Farsalinos lamented that the anti-tobacco movement has shifted the discussion about tobacco and nicotine to one about the morality of personal choice rather than public health.

“The fight against tobacco and against nicotine, appears to be more of a moral battle about ethics and judging behaviours rather than a public health battle,” he said.

Milton agreed, arguing that “it’s important for public health authorities to tell people the truth” about products’ relative risks and associated harms.

The opportunity cost of battling safer nicotine options

Glover pointed to the opportunity cost for wider public health goals of devoting resources toward making it harder for consumers to have access to reduced-risk products.

“You have billions of dollars pouring into trying to get people to stop using nicotine via risk-reduced products,” she said

“That money could be diverted to the next, you know, leading cause of preventable disease.” 

The report concludes by identifying six factors behind Sweden’s smoke-free status that are “key to driving considerable reductions in smoking prevalence”.

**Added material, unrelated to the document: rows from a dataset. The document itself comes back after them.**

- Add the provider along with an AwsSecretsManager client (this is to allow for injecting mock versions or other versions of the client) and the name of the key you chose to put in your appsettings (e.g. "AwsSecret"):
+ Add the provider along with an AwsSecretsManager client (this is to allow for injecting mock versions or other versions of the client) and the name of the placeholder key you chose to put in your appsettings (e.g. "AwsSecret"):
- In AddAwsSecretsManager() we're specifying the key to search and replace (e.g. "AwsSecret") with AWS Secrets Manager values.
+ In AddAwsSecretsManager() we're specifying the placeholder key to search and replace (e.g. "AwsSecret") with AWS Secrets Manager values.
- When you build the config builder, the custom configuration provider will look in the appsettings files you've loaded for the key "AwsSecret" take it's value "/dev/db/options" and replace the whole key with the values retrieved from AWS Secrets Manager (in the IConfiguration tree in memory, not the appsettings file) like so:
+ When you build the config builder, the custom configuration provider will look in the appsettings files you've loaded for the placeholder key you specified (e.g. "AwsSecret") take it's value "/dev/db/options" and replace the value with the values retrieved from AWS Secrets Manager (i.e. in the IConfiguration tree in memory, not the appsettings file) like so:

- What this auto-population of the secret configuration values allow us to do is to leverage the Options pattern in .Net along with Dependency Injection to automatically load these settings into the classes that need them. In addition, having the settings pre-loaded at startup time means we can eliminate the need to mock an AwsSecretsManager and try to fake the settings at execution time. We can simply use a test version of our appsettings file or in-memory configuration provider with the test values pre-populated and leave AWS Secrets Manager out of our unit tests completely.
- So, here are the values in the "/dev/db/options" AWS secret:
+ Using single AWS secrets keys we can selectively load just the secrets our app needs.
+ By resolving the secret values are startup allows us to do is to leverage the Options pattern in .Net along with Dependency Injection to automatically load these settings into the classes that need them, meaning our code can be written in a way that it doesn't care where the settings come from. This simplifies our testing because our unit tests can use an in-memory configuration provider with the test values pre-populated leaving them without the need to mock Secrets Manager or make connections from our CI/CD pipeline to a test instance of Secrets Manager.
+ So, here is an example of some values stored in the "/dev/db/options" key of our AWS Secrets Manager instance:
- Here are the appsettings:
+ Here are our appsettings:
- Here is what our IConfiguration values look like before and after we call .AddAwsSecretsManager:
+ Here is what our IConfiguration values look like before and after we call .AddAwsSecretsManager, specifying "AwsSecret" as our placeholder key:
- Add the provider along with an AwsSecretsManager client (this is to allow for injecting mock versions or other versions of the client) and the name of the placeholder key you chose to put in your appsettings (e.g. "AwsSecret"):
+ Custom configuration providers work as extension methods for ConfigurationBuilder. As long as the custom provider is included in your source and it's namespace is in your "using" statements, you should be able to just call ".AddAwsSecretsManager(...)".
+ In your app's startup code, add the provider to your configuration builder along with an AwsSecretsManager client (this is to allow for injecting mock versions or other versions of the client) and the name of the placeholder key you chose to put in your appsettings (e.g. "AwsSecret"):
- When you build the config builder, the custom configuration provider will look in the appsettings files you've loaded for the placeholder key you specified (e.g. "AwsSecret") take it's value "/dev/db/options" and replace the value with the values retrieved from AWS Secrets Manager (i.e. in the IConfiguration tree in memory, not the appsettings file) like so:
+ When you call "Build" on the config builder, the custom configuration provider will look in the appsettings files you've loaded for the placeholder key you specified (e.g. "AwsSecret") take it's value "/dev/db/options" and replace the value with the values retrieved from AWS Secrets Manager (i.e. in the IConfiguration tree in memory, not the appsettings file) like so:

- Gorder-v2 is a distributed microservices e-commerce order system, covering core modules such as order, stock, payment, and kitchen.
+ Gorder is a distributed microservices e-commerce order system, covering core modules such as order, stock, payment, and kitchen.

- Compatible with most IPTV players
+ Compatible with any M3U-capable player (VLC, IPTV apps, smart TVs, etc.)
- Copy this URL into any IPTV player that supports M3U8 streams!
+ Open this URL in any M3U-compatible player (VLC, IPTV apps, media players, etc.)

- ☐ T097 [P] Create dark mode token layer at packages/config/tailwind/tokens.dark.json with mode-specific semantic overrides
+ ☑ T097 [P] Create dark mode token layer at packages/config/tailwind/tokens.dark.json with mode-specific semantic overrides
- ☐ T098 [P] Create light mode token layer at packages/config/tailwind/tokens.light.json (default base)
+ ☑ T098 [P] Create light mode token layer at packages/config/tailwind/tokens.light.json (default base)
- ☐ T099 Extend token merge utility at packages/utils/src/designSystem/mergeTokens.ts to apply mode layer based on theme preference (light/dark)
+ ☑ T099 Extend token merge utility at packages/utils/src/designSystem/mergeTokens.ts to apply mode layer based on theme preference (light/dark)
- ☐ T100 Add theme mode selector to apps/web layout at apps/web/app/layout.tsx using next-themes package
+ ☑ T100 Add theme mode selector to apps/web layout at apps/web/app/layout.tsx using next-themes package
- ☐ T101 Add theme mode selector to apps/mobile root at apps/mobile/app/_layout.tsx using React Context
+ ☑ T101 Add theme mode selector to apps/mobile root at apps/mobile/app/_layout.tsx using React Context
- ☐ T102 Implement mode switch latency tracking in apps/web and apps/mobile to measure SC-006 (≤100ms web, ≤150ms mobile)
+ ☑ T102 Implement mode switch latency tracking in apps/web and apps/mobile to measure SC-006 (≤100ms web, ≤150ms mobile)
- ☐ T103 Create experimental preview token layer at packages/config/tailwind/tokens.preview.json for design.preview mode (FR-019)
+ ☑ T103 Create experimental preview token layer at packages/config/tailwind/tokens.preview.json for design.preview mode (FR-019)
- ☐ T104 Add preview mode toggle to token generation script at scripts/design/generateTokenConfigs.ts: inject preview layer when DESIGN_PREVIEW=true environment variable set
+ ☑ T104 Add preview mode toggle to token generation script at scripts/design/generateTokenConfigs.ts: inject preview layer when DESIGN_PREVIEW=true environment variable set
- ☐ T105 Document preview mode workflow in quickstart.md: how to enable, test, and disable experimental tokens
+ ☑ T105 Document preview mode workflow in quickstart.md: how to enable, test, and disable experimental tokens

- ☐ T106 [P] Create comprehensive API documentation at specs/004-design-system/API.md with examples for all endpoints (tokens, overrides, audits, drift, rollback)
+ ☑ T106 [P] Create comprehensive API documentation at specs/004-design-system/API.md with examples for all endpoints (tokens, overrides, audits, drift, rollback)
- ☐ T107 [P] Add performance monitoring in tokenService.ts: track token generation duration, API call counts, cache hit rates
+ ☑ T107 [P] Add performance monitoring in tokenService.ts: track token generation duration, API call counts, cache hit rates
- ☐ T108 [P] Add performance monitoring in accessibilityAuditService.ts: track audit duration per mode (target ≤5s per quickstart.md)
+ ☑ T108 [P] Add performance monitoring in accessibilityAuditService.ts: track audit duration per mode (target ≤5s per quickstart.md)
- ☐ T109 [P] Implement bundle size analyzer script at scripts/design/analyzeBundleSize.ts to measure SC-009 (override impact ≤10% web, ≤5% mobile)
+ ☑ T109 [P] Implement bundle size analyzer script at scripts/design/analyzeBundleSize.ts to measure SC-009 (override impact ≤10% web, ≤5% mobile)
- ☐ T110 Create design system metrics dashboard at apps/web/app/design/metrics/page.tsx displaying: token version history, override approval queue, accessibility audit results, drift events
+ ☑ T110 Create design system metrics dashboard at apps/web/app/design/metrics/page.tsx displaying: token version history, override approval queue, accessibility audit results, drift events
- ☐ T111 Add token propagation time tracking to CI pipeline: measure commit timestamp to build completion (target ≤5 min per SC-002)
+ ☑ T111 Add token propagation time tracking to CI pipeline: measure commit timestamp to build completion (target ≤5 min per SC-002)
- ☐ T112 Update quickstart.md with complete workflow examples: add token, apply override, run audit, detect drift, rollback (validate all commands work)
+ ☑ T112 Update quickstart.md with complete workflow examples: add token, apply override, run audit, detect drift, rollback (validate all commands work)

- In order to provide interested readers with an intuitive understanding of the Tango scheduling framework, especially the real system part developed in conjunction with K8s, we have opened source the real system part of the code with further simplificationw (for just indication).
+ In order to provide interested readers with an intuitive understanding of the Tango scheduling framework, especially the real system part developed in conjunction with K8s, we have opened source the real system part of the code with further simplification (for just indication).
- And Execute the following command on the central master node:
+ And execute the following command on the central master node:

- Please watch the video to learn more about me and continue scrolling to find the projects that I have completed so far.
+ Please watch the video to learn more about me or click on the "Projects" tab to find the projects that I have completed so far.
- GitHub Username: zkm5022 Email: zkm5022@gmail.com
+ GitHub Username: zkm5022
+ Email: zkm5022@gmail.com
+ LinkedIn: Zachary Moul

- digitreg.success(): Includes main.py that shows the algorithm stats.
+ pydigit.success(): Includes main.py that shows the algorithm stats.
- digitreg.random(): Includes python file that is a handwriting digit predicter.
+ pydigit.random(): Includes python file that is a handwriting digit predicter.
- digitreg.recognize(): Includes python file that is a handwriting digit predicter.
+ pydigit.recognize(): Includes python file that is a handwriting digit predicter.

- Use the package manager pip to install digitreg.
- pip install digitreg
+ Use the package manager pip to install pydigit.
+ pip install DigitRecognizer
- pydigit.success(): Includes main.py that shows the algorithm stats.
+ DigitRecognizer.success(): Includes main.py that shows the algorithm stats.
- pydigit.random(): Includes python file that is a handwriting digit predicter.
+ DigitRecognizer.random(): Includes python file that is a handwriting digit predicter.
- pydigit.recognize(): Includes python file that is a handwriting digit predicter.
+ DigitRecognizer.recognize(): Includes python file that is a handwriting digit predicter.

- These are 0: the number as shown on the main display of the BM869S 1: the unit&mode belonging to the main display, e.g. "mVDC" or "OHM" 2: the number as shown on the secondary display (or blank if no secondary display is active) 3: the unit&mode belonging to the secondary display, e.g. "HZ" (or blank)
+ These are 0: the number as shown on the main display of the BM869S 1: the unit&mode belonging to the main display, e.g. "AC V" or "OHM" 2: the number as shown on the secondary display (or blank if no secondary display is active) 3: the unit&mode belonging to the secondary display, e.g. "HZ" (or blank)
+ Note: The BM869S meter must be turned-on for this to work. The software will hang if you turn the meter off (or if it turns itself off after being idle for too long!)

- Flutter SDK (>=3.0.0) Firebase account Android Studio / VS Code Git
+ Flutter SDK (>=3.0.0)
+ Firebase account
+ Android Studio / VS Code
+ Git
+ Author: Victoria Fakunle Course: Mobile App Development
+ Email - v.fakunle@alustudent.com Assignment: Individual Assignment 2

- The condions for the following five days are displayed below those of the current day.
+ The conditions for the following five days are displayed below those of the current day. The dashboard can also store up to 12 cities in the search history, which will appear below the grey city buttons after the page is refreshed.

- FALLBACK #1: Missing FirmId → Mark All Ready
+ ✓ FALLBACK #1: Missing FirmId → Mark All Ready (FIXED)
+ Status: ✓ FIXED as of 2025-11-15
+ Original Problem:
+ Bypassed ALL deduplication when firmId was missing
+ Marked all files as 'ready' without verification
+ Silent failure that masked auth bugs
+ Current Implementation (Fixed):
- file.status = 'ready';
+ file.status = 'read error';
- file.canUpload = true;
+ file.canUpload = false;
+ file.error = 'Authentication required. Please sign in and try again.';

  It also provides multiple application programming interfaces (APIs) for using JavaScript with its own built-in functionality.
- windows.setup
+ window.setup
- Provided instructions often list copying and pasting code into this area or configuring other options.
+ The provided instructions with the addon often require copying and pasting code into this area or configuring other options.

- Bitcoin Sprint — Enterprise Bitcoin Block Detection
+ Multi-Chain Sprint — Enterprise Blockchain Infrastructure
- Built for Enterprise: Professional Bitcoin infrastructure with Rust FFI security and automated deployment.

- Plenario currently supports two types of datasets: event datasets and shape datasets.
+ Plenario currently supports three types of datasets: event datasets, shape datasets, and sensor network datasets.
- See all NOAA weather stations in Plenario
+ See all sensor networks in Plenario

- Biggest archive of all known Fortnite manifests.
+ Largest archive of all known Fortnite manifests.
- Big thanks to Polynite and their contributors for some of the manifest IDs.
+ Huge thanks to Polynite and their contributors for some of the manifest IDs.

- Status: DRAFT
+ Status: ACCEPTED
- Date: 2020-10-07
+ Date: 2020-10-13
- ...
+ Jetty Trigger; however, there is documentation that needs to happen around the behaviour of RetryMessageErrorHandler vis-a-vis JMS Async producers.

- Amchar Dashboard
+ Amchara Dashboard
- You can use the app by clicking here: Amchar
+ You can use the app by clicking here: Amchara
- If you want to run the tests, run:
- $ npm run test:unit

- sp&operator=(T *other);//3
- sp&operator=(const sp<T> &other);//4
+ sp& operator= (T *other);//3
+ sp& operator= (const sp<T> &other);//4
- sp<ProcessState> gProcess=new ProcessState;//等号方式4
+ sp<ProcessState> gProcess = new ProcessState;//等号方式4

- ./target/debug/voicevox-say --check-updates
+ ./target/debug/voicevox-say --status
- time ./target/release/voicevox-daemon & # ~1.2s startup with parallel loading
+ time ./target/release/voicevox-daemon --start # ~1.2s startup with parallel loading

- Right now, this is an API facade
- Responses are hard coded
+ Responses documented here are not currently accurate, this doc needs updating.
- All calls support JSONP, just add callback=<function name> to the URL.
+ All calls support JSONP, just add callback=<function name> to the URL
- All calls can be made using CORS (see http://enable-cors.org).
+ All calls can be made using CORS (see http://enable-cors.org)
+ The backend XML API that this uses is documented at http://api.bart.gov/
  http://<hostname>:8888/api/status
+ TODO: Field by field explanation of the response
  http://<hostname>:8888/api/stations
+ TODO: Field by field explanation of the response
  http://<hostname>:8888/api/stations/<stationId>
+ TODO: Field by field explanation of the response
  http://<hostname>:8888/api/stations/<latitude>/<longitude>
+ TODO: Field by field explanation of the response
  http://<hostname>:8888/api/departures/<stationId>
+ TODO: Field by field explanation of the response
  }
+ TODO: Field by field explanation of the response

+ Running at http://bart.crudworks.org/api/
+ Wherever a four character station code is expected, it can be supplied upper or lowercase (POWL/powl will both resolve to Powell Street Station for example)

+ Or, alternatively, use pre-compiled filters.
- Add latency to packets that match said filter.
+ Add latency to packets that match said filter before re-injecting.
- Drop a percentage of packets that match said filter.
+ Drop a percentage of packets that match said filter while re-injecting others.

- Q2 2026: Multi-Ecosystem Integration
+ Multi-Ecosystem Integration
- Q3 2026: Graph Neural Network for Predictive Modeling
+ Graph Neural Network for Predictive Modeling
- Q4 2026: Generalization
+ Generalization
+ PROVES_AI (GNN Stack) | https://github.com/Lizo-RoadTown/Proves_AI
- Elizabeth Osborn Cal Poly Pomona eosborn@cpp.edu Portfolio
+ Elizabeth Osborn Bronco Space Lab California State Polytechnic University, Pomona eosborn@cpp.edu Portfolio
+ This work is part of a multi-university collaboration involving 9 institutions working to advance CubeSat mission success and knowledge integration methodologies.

The factors include differentiating between combustible and non-combustible forms of tobacco; risk differentiation between different tobacco and nicotine products; and providing access to smoke-free alternatives such as snus. Also important is public education about reduced-risk alternatives, consumer acceptance of those alternatives, as well as making those alternatives affordable.

“Taken together, these learnings will help countries struggling to beat smoking,” the authors write.

“It is our belief that if the policies and approach of Sweden are replicated, countries around the world will be able to become smoke-free, just as Sweden has done.”